Des images d’archives d’un monde colonial apparurent sur l’écran principal.
Cain connaissait vaguement Usk, pour avoir lu quelques rapports çà et là. Un monde paisible et agréable. Les images montraient des champs verdoyants, des vergers en fleurs roses et blanches, des troupeaux de moutons, des collines vallonnées, des fermes qui couvraient de nombreux hectares.
— Une économie agraire, à peine autosuffisante, dit le président d’un ton condescendant. Les gens là-bas mènent une vie confortable, sans se poser de questions. Ils n’ont eu aucun scrupule à couper les ponts avec la Hanse. (Cain s’abstint de faire remarquer que c’était la Hanse qui avait pris cette initiative.) Ils ont déchiré la Charte de la Hanse, ont déclaré leur indépendance et ont rejoint la Confédération. Et après tout cela, ils comptent poursuivre leur existence comme avant !
— Ils semblent bien inoffensifs, monsieur le Président, dit Cain.
— Ils se sont rebellés contre l’autorité légitime ! Ils ont quitté la Ligue Hanséatique terrienne, nous plongeant dans l’embarras vis-à-vis des autres colonies. Si nous ne tenons pas compte de cette situation, nous ne ferons qu’encourager les autres à les suivre.
Andez parla sans y avoir été invitée :
— Comme le général lui-même l’a dit lorsqu’une épidémie de désertions a frappé les pilotes des FTD, la seule façon de l’endiguer était de faire un ou plusieurs exemples, de façon si radicale que les autres y réfléchissent à deux fois avant de nous défier. Voilà bien longtemps qu’on aurait dû agir contre les planètes séparatistes. À mon avis.

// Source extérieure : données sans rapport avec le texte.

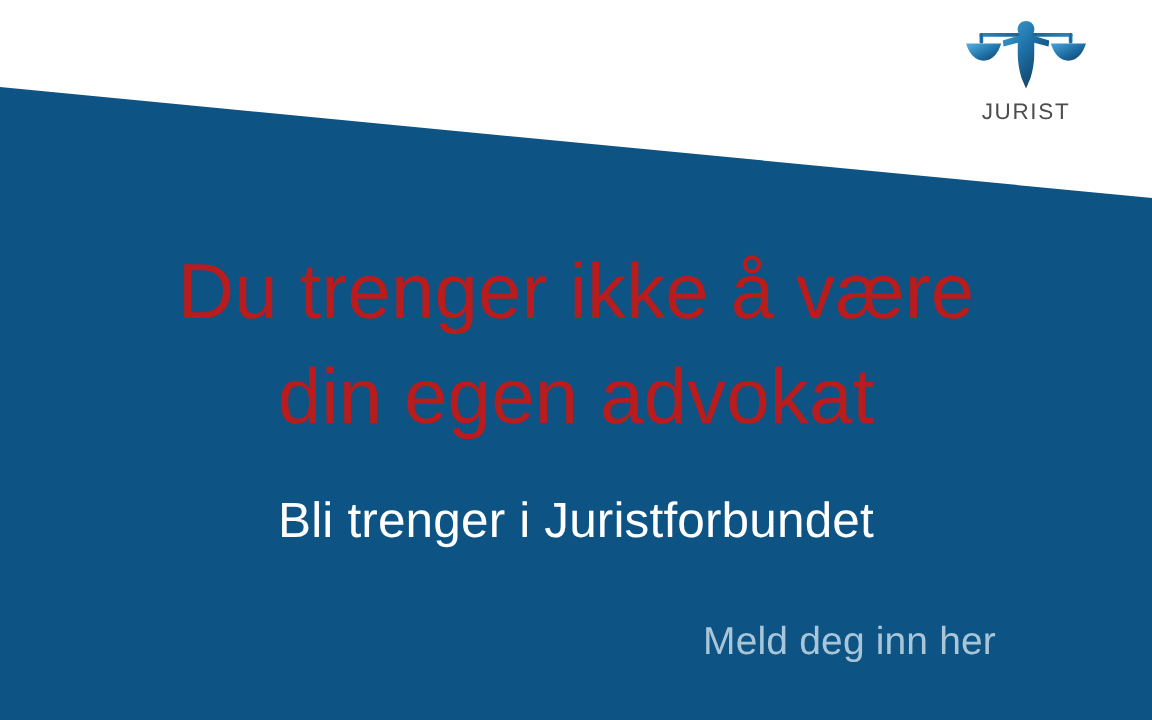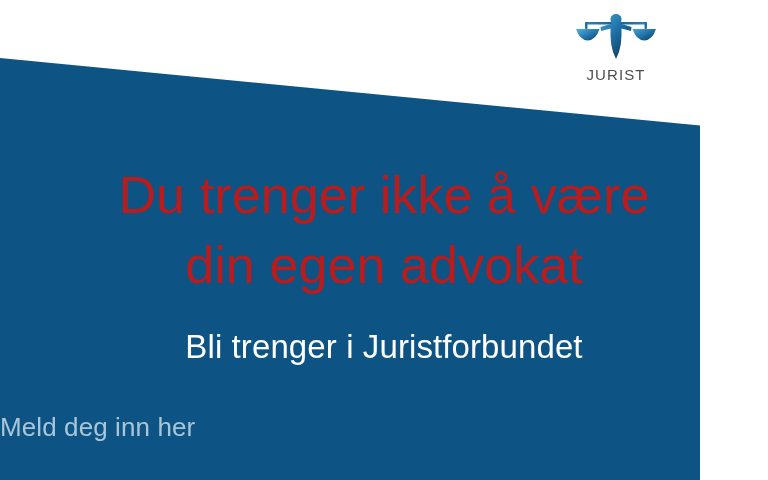--- a/index.html
+++ b/index.html
@@ -6,21 +6,21 @@
     margin: 0;
     padding: 0;
     background: #ffffff;
   }
   body {
     font-family: "Liberation Sans", sans-serif;
   }
 
   #banner {
     position: relative;
-    width: 700px;
+    width: 768px;
     height: 480px;
     overflow: hidden;
     background: #ffffff;
   }
 
   
   #blue-shape {
     position: absolute;
     left: 0;
     top: 0;
@@ -103,20 +103,21 @@
     white-space: nowrap;
   }
 
   #cta {
     position: absolute;
     left: 0;
     top: 410px;
     width: 768px;
     padding-right: 104px;
     box-sizing: border-box;
+    text-align: right;
     color: #a9c6d9;
     font-family: "Liberation Sans", sans-serif;
     font-weight: 400;
     font-size: 26px;
     line-height: 34px;
     letter-spacing: 0.1px;
     white-space: nowrap;
     cursor: pointer;
   }
 </style>

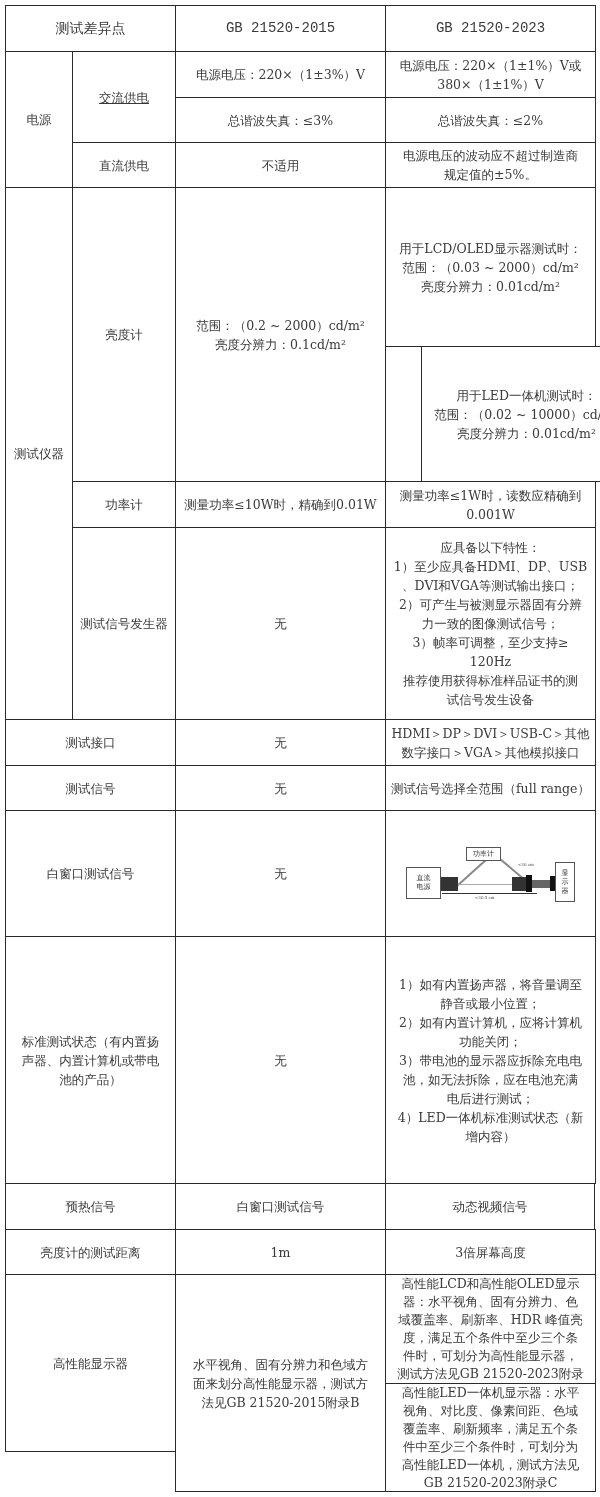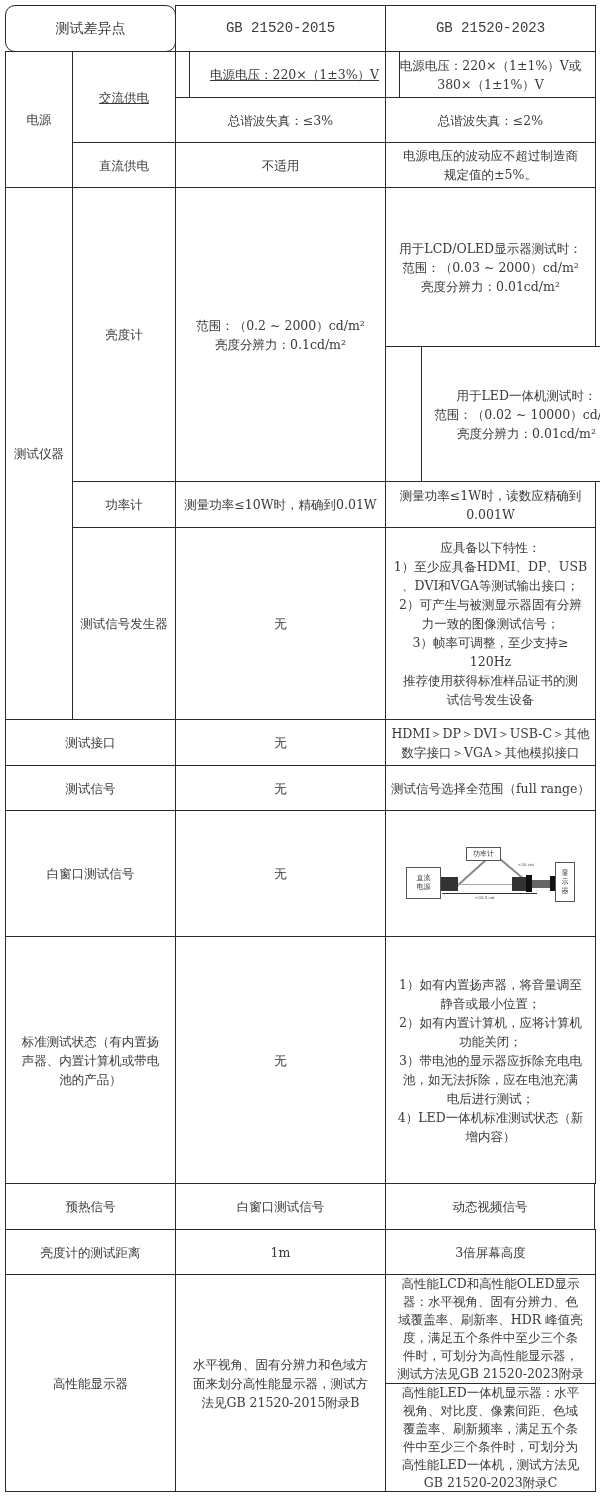--- a/index.html
+++ b/index.html
@@ -12,37 +12,37 @@
   .box{position:absolute;border:1px solid #555;background:#fff;font-size:7px;line-height:9px;display:flex;align-items:center;justify-content:center;text-align:center;color:#333;box-sizing:border-box;}
   .bar{position:absolute;background:#333;}
   .line{position:absolute;background:#888;height:2px;transform-origin:0 50%;}
   .dim{position:absolute;font-size:4px;color:#444;}
 </style>
 </head>
 <body>
 
 <div>
 
-  <div class="cell hdr" style="left:5px;top:5px;width:171px;height:47px;border-radius:10px;">
+  <div class="cell hdr" style="left:5px;top:5px;width:171px;height:47px;">
       <span>测试差异点</span>
     </div>
   <div class="cell hdr latin" style="left:175px;top:5px;width:211px;height:47px;">
       <span>GB 21520-2015</span>
     </div>
   <div class="cell hdr latin" style="left:385px;top:5px;width:211px;height:47px;">
       <span>GB 21520-2023</span>
     </div>
 
   <div class="cell" style="left:5px;top:51px;width:68px;height:137px;">
       <span>电源</span>
     </div>
   <div class="cell" style="left:72px;top:51px;width:104px;height:92px;text-decoration:underline;">
       <span>交流供电</span>
     </div>
-  <div class="cell" style="left:189px;top:51px;width:211px;height:47px;text-decoration:underline;">
+  <div class="cell" style="left:175px;top:51px;width:211px;height:47px;">
       <span>电源电压：220×（1±3%）V</span>
     </div>
   <div class="cell" style="left:385px;top:51px;width:211px;height:47px;">
       <span>电源电压：220×（1±1%）V或
 380×（1±1%）V</span>
     </div>
   <div class="cell" style="left:175px;top:97px;width:211px;height:46px;">
       <span>总谐波失真：≤3%</span>
     </div>
   <div class="cell" style="left:385px;top:97px;width:211px;height:46px;">
@@ -197,21 +197,21 @@
   <div class="cell" style="left:5px;top:1229px;width:171px;height:46px;">
       <span>亮度计的测试距离</span>
     </div>
   <div class="cell" style="left:175px;top:1229px;width:211px;height:46px;">
       <span>1m</span>
     </div>
   <div class="cell" style="left:385px;top:1229px;width:211px;height:46px;">
       <span>3倍屏幕高度</span>
     </div>
 
-  <div class="cell" style="left:5px;top:1274px;width:171px;height:218px;">
+  <div class="cell" style="left:5px;top:1274px;width:171px;height:178px;">
       <span>高性能显示器</span>
     </div>
   <div class="cell" style="left:175px;top:1274px;width:211px;height:218px;">
       <span>水平视角、固有分辨力和色域方
 面来划分高性能显示器，测试方
 法见GB 21520-2015附录B</span>
     </div>
   <div class="cell" style="left:385px;top:1274px;width:211px;height:110px;line-height:18px;">
       <span>高性能LCD和高性能OLED显示
 器：水平视角、固有分辨力、色

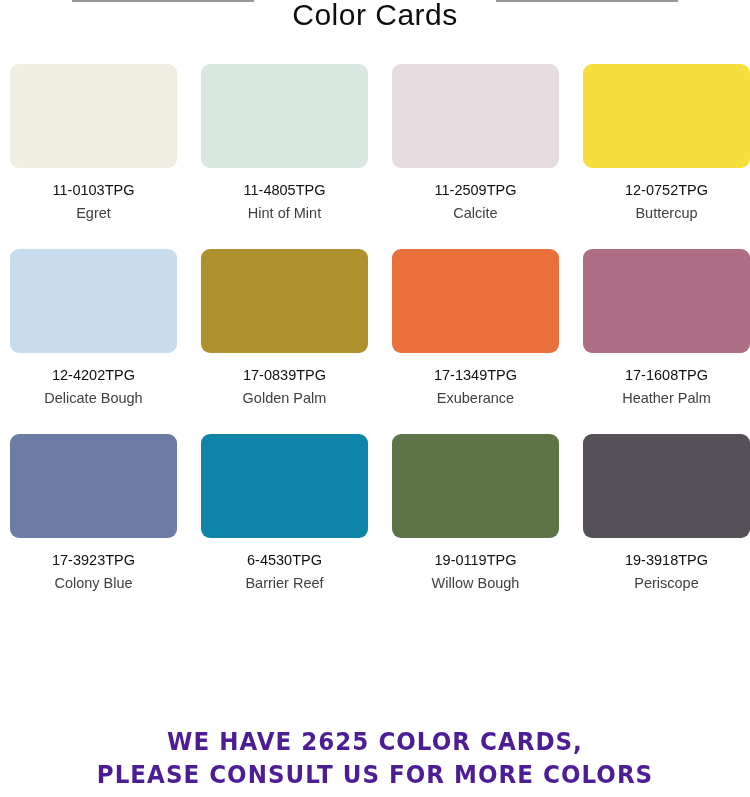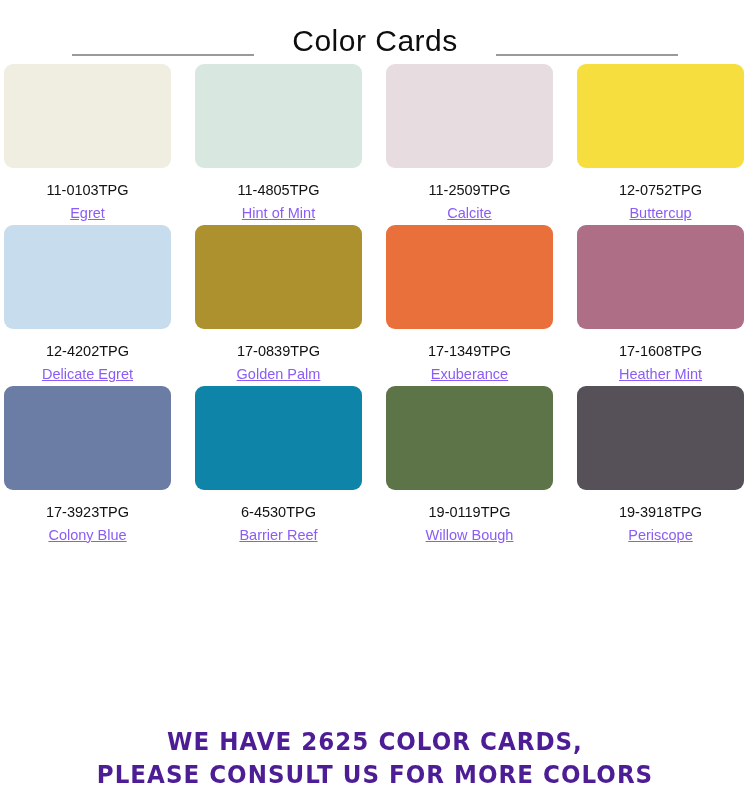--- a/index.html
+++ b/index.html
@@ -24,21 +24,21 @@
   }
 
   
   .header {
     position: absolute;
     top: 0;
     left: 0;
     width: 750px;
     height: 56px;
     display: flex;
-    align-items: flex-end;
+    align-items: flex-start;
     justify-content: center;
   }
 
   .header-rule {
     height: 2px;
     background: #9a9a9a;
     flex: 0 0 182px;
   }
 
   .header-rule.left  { margin-right: 0; }
@@ -52,26 +52,27 @@
     color: #0d0d0d;
     padding: 0 38px;
     white-space: nowrap;
     line-height: 1;
   }
 
   
   .grid {
     position: absolute;
     top: 64px;
-    left: 4px;
+    left: 10px;
     width: 740px;
     display: grid;
     grid-template-columns: repeat(4, 167px);
     column-gap: 24px;
     row-gap: 0;
+    gap: 24px;
   }
 
   .card {
     width: 167px;
     height: 161px;
     display: flex;
     flex-direction: column;
     align-items: center;
   }
 
@@ -88,24 +89,23 @@
     line-height: 1.1;
     color: #111111;
     text-align: center;
     white-space: nowrap;
   }
 
   .card-name {
     margin-top: 7px;
     font-size: 14.5px;
     line-height: 1.1;
-    color: #8b5cf6;
+    color: #404040;
     text-align: center;
     white-space: nowrap;
-    text-decoration: underline;
   }
 
   
   .footer {
     position: absolute;
     left: 0;
     bottom: 6px;
     width: 750px;
     text-align: center;
     color: #4c1d95;
@@ -158,40 +158,40 @@
       <div class="swatch" style="background-color: rgb(247, 222, 63);"></div>
       <div class="card-code">12-0752TPG</div>
       <div class="card-name">Buttercup</div>
     </div>
 
 
 
     <div class="card">
       <div class="swatch" style="background-color: rgb(199, 221, 237);"></div>
       <div class="card-code">12-4202TPG</div>
-      <div class="card-name">Delicate Egret</div>
+      <div class="card-name">Delicate Bough</div>
     </div>
 
 
     <div class="card">
       <div class="swatch" style="background-color: rgb(174, 145, 47);"></div>
       <div class="card-code">17-0839TPG</div>
       <div class="card-name">Golden Palm</div>
     </div>
 
     <div class="card">
       <div class="swatch" style="background-color: rgb(233, 112, 58);"></div>
       <div class="card-code">17-1349TPG</div>
       <div class="card-name">Exuberance</div>
     </div>
 
     <div class="card">
       <div class="swatch" style="background-color: rgb(173, 110, 134);"></div>
       <div class="card-code">17-1608TPG</div>
-      <div class="card-name">Heather Mint</div>
+      <div class="card-name">Heather Palm</div>
     </div>
 
     <div class="card">
       <div class="swatch" style="background-color: rgb(107, 125, 164);"></div>
       <div class="card-code">17-3923TPG</div>
       <div class="card-name">Colony Blue</div>
     </div>
 
     <div class="card">
       <div class="swatch" style="background-color: rgb(14, 133, 168);"></div>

Le général Lanyan parut soulagé de recevoir une mission qu’il pourrait réellement mener à bien.
— Je suis prêt à sévir contre Usk, monsieur le Président. Nous leur montrerons leurs erreurs.
— Il faut davantage, général. Faites de la population d’Usk un exemple, même si vous trouvez cette tâche désagréable. Je compte sur vous pour faire le nécessaire. Le Pèrarque vous aidera.
Il fixa ses yeux sur Lanyan, et celui-ci n’hésita qu’un instant avant d’opiner brièvement.
Cain n’osa parler tout haut, mais il fut certain d’avoir pénétré dans un asile de fous.
Le Pèrarque arborait un sourire lointain. Ses yeux bleu saphir semblaient luire de l’intérieur.
— Ah, soupira-t-il. Un pogrom, un vrai.